For the primary analyses, descriptive statistics for each outcome of interest will be computed separately by exposure cohort. For growth and bone development metrics, mean and SD will be presented for continuous metrics related to height, weight, and BMI, including change from baseline to end of follow-up in standing height, height percentile, height SDS, height velocity SDS, weight, weight percentile, weight SDS, BMI, BMI percentile, and BMI SDS. The proportion of participants whose height SDS at the end of follow-up is more than 1 or 2 standard deviations lower than their baseline height SDS will also be reported.
Tanner staging, a categorical maturation and pubertal development metric, will be described using counts and percentages by exposure cohort, and by sex within each exposure cohort. The cumulative incidence and IR of bone fractures and neurological adverse events, overall and by type, will be estimated within each exposure cohort.

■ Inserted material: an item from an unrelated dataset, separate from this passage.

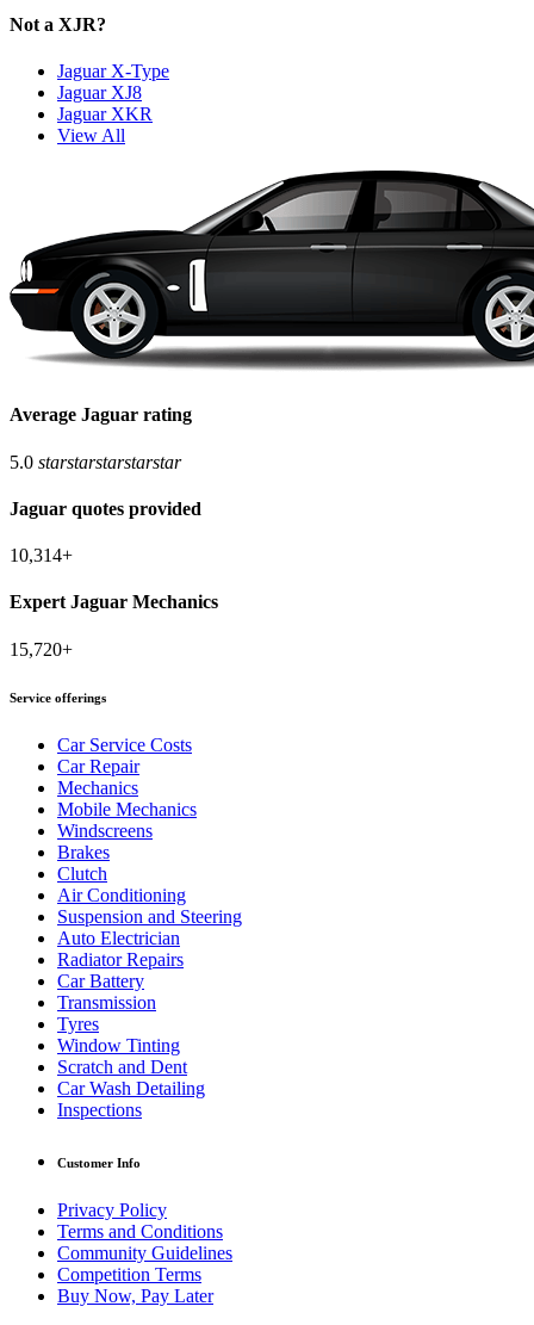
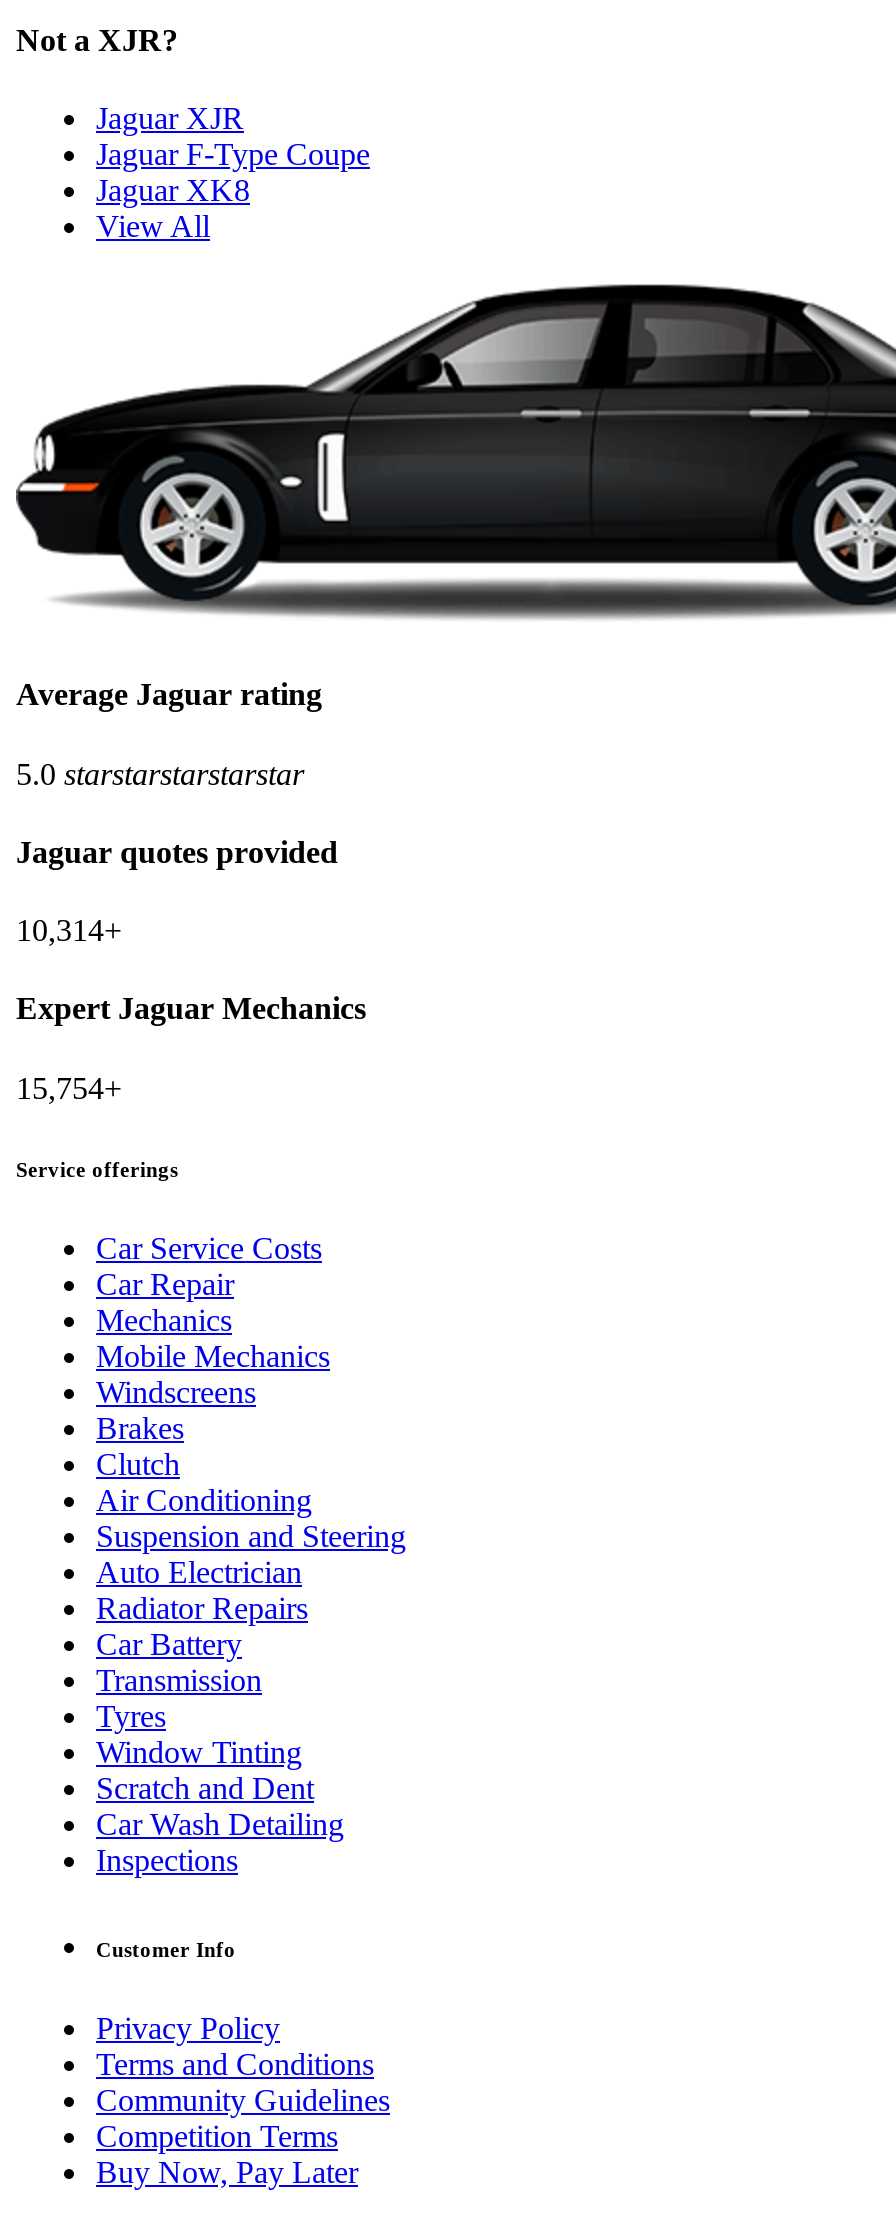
[57,61,169,124] Jaguar X-Type | Jaguar XJ8 | Jaguar XKR -> [96,101,370,207] Jaguar XJR | Jaguar F-Type Coupe | Jaguar XK8
[10,639,73,659] 15,720+ -> [16,1070,122,1104] 15,754+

Outcomes of interest will be compared between exposure cohorts as exploratory analyses. Conventional linear regression models will be fit on the PS-matched sample for continuous outcomes, including change in height SDS, change in weight SDS, age at PHV, and age at Tanner stage progression. To compare bone fractures and neurological adverse events, generalised linear regression models will be fit on the PS-matched sample.
In order to increase sample size and statistical power, the primary and exploratory analyses are proposed to be performed on a pooled sample of participants from Europe (UK and EU countries) and North America (US and Canada).